- [INPUT]:
>>>>

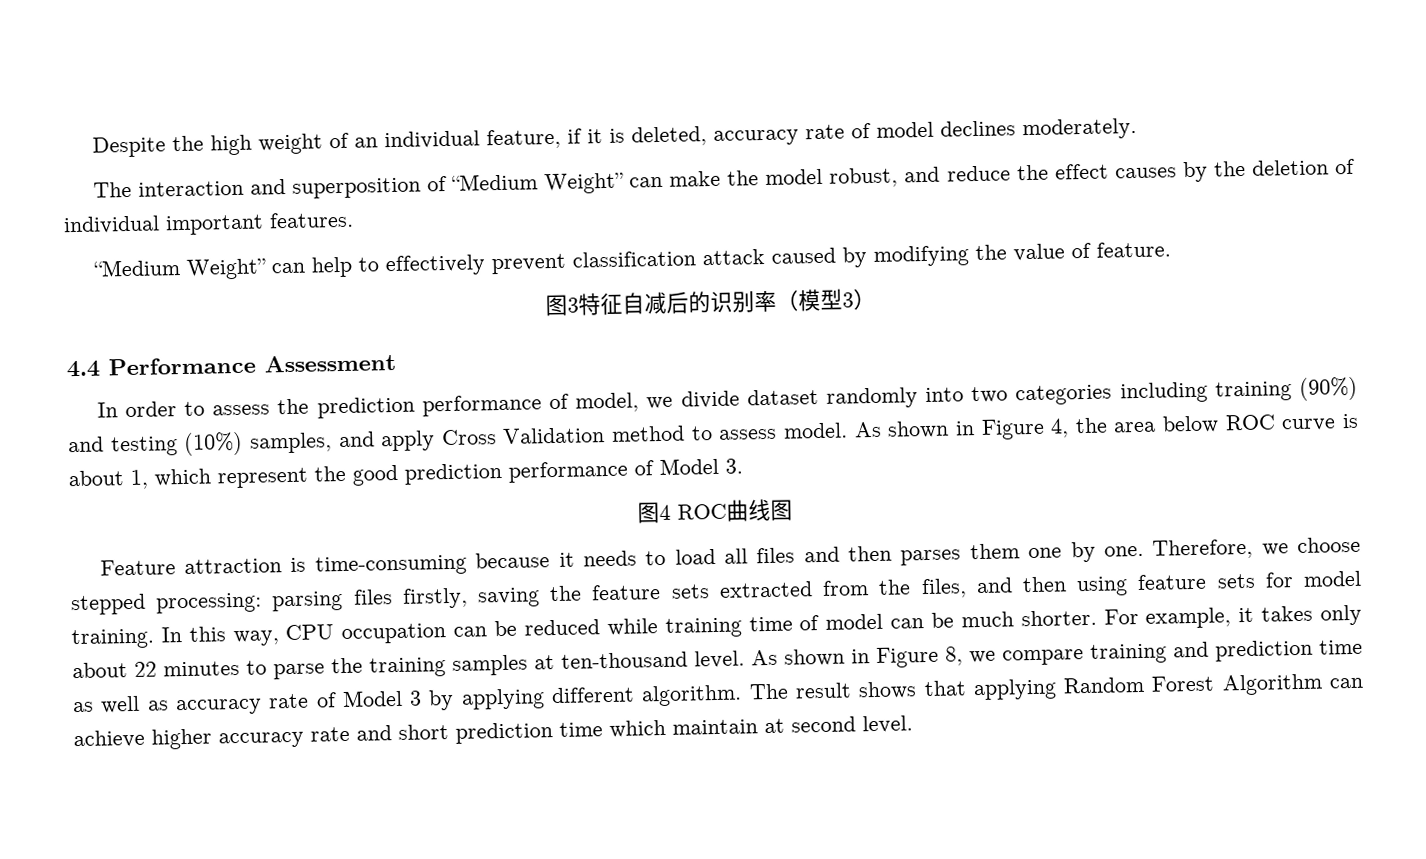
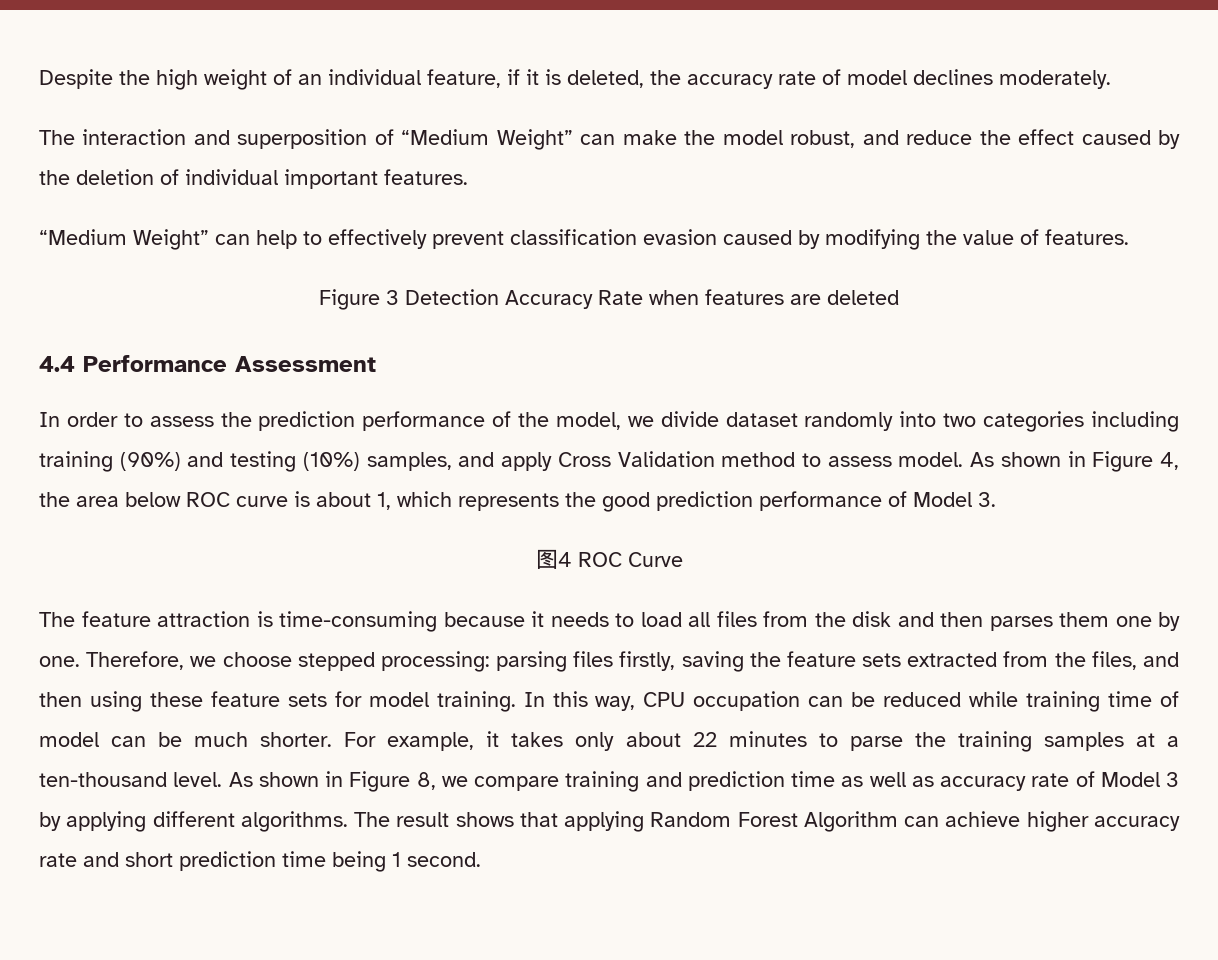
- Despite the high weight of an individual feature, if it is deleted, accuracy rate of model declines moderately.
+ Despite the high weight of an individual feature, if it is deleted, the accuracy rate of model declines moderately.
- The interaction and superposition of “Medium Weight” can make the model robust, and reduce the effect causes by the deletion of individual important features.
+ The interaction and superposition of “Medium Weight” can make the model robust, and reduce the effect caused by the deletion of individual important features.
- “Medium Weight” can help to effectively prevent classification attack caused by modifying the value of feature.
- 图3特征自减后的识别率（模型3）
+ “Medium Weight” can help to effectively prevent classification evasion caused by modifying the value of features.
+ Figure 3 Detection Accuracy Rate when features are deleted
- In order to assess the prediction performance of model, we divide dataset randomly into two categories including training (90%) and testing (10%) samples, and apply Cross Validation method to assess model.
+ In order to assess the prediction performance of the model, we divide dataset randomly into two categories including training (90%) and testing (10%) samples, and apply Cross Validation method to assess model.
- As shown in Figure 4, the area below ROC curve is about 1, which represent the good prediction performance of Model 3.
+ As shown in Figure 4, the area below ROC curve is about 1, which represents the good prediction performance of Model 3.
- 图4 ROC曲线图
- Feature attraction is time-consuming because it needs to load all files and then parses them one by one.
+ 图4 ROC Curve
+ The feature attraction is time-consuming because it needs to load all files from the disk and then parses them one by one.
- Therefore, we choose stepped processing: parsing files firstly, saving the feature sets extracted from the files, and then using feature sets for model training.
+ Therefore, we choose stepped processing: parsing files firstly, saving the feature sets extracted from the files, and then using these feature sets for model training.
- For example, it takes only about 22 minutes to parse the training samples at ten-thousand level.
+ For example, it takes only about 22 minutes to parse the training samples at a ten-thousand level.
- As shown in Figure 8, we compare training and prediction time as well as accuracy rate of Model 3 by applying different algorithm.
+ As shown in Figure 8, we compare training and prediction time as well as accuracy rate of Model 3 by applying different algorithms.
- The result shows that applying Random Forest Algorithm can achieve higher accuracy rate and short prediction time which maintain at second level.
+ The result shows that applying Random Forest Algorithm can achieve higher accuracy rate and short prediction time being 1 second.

<<<<
>>>>

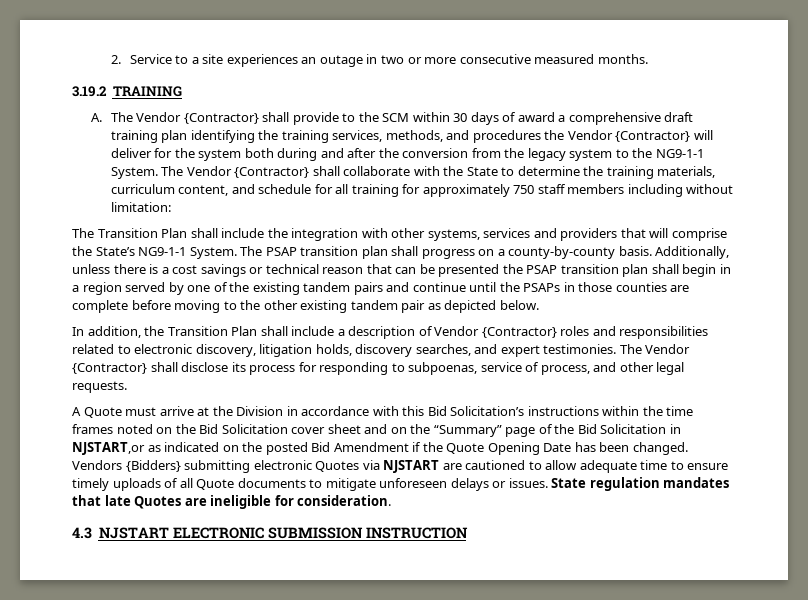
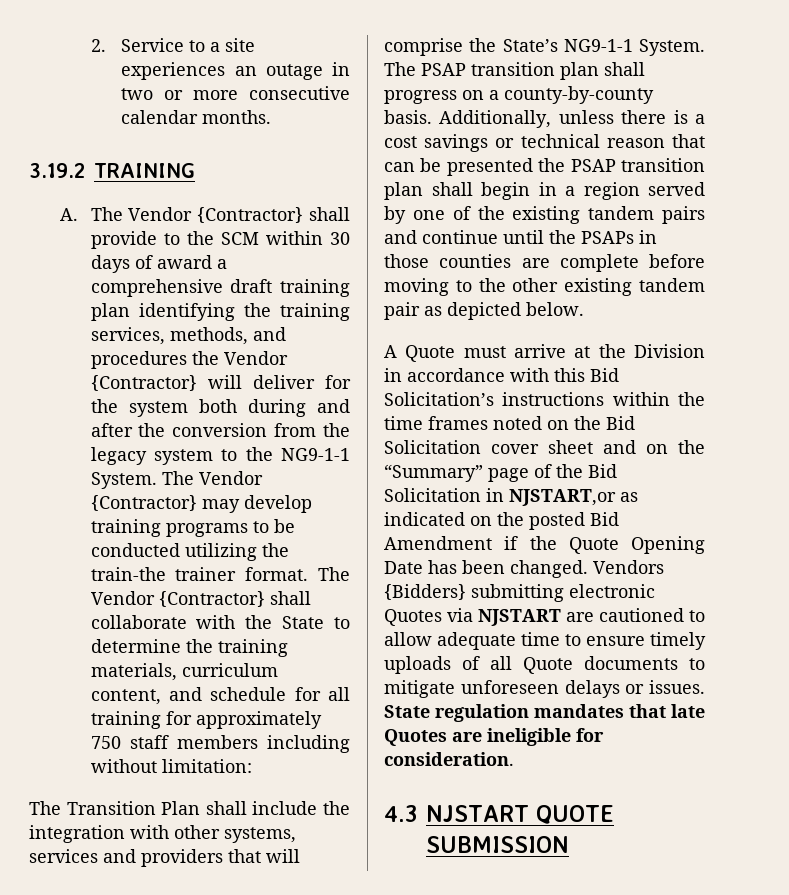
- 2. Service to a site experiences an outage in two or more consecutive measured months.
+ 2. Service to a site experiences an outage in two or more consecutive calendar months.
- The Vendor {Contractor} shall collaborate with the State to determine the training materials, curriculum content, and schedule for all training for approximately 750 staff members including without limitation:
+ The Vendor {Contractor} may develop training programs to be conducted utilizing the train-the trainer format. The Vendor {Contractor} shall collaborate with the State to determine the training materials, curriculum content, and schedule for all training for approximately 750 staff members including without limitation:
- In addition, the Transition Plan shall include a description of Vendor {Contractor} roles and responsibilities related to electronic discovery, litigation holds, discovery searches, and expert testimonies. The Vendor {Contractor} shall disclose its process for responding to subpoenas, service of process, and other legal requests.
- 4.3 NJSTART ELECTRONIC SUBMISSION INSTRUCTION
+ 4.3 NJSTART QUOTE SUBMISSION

<<<<

- [WHAT THE EXERCISE ASKS]: Going back over the entries above, copy word for word every line from the one that has "- Despite the" on through the one that has "- Therefore, we".

- [SOLUTION]:
- Despite the high weight of an individual feature, if it is deleted, accuracy rate of model declines moderately.
+ Despite the high weight of an individual feature, if it is deleted, the accuracy rate of model declines moderately.
- The interaction and superposition of “Medium Weight” can make the model robust, and reduce the effect causes by the deletion of individual important features.
+ The interaction and superposition of “Medium Weight” can make the model robust, and reduce the effect caused by the deletion of individual important features.
- “Medium Weight” can help to effectively prevent classification attack caused by modifying the value of feature.
- 图3特征自减后的识别率（模型3）
+ “Medium Weight” can help to effectively prevent classification evasion caused by modifying the value of features.
+ Figure 3 Detection Accuracy Rate when features are deleted
- In order to assess the prediction performance of model, we divide dataset randomly into two categories including training (90%) and testing (10%) samples, and apply Cross Validation method to assess model.
+ In order to assess the prediction performance of the model, we divide dataset randomly into two categories including training (90%) and testing (10%) samples, and apply Cross Validation method to assess model.
- As shown in Figure 4, the area below ROC curve is about 1, which represent the good prediction performance of Model 3.
+ As shown in Figure 4, the area below ROC curve is about 1, which represents the good prediction performance of Model 3.
- 图4 ROC曲线图
- Feature attraction is time-consuming because it needs to load all files and then parses them one by one.
+ 图4 ROC Curve
+ The feature attraction is time-consuming because it needs to load all files from the disk and then parses them one by one.
- Therefore, we choose stepped processing: parsing files firstly, saving the feature sets extracted from the files, and then using feature sets for model training.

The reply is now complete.